I’m Nobody! Who are you?
Are you – Nobody – too?
Then there’s a pair of us!
Don’t tell! they’d advertise – you know!
‘I felt a Funeral, in my Brain’.
 
I felt a Funeral, in my Brain,
And Mourners to and fro
Kept treading – treading – till it seemed
That Sense was breaking through
 
  • Sarah Orne Jewett
 
     Sarah Orne Jewett was a key figure in the development of “local color” literature, a genre that emerged in the late 19th century with the aim of capturing the distinctive qualities of specific American regions. Her work focused on depicting the customs, dialects, landscapes, and everyday life of rural New England, particularly the coastal communities of Maine. Local color writing like Jewett’s sought to preserve the unique character of regional life during a time of rapid national change and growing urbanization. Through her observational style and richly detailed settings, Jewett helped establish local color as a respected literary movement that emphasized authenticity and the cultural richness of America's diverse locales (High 80). 

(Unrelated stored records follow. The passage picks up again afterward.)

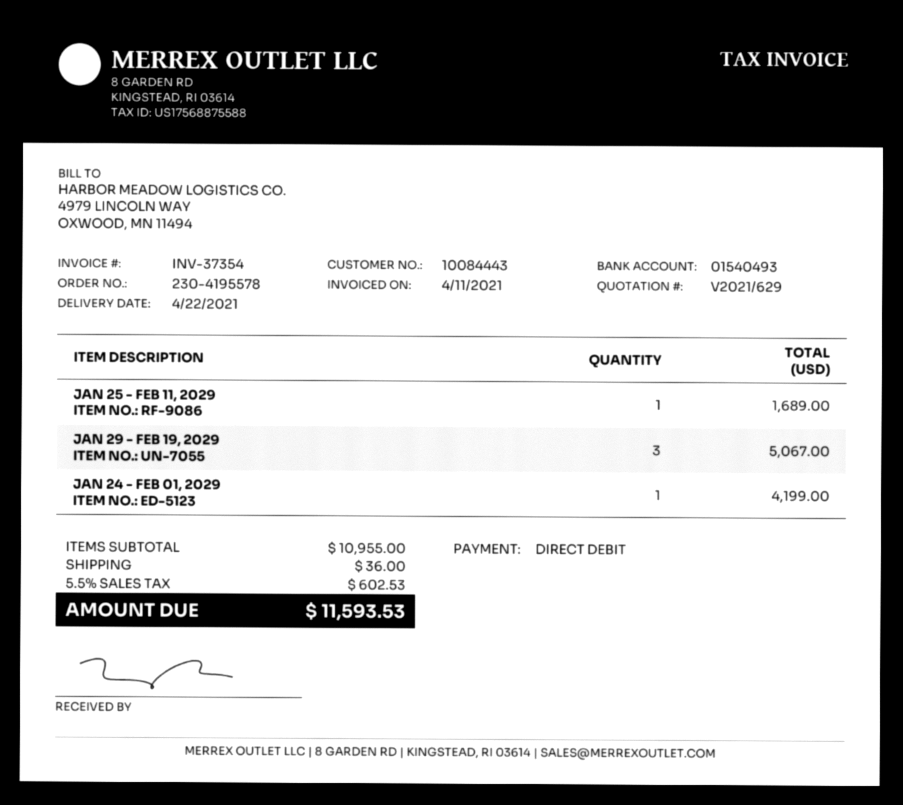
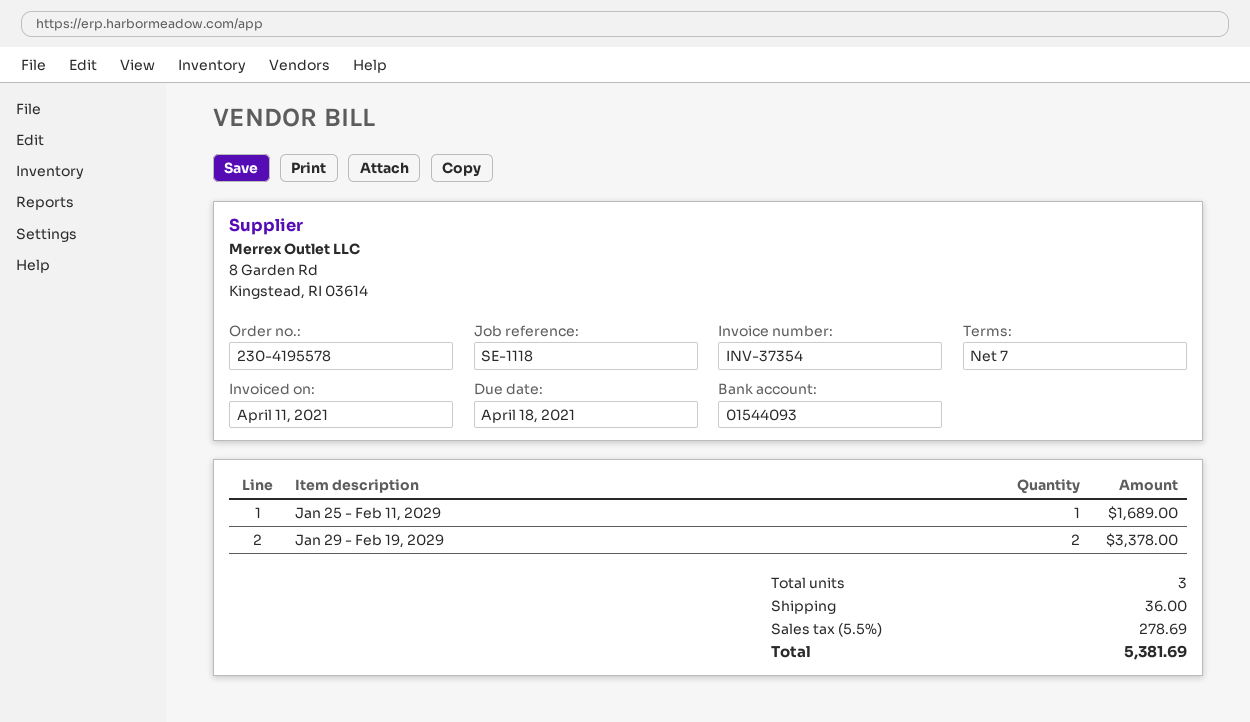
bank account: 01540493 -> 01544093
JAN 29 - FEB 19, 2029: 3 for 5067.00 -> 2 for 3378.00
JAN 24 - FEB 01, 2029: 1 for 4199.00 -> none
tax: 5.5% = 602.53 -> 5.5% = 278.69
total: 11593.53 -> 5381.69

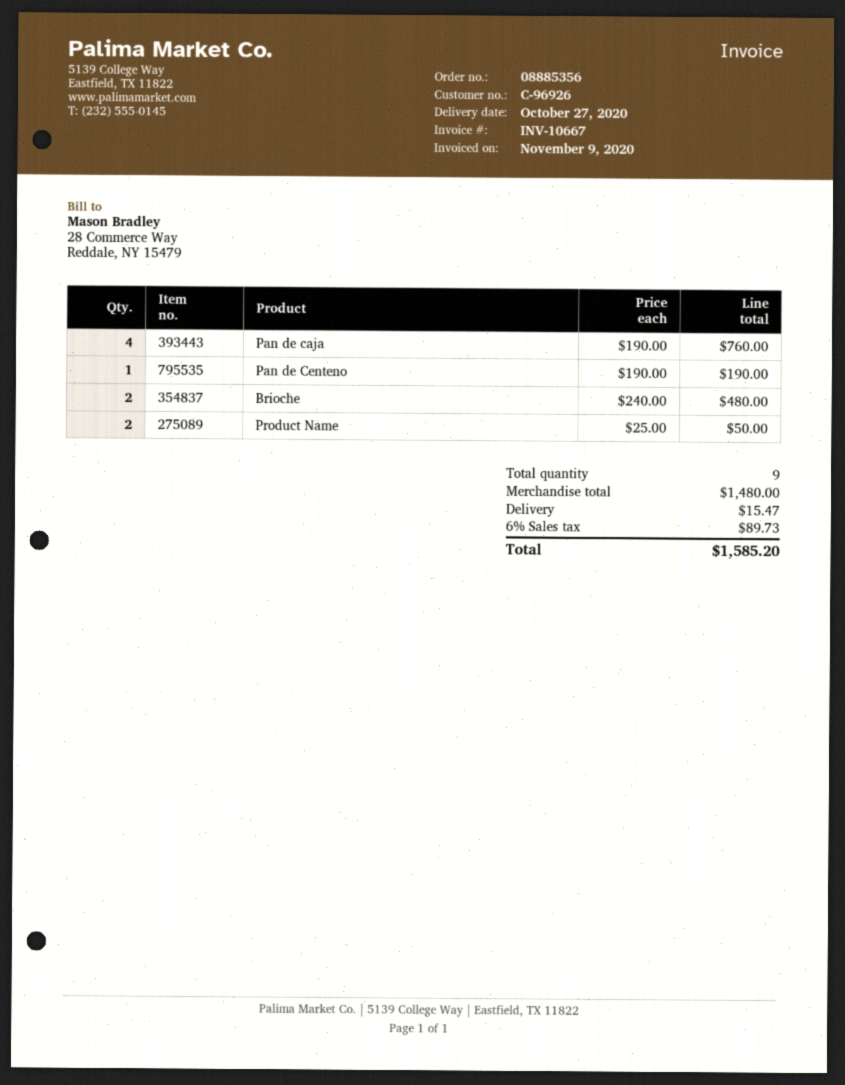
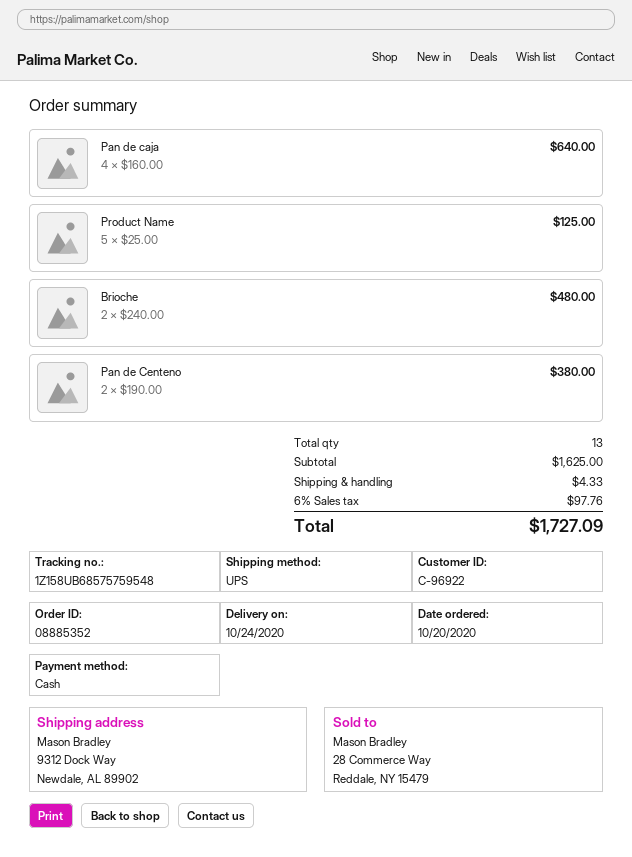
order number: 08885356 -> 08885352
delivery date: 2020-10-27 -> 2020-10-24
customer number: C-96926 -> C-96922
Pan de caja: 4 x 190.00 = 760.00 -> 4 x 160.00 = 640.00
Pan de Centeno: 1 x 190.00 = 190.00 -> 2 x 190.00 = 380.00
Product Name: 2 x 25.00 = 50.00 -> 5 x 25.00 = 125.00
total quantity: 9 -> 13
subtotal: 1480.00 -> 1625.00
shipping: 15.47 -> 4.33
tax: 6% = 89.73 -> 6% = 97.76
total: 1585.20 -> 1727.09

  •  Mark Twain (Samuel Clemens)
 
     Mark Twain stands as one of the defining literary voices of the Gilded Age. His works reflect both the humor and contradictions of this era. The Innocents Abroad (1869) is a satirical travelogue that critiques American and European cultural pretensions, showcasing Twain’s early mastery of irony and observation. In The Gilded Age (1873), co-written with Charles Dudley Warner, Twain gave the period its enduring name while highlighting the greed and corruption of post-Civil War America. His novel The Adventures of Tom Sawyer (1876) offers a nostalgic yet good portrayal of childhood in a pre-industrial America, while The Adventures of Huckleberry Finn (1884) moves into deeper territory, confronting issues of race, freedom, and moral hypocrisy through the journey of its young protagonist down the Mississippi River. Collectively, these works not only reflect Twain’s literary brilliance but also serve as a mirror to the tensions and transformations of American society during the Gilded Age.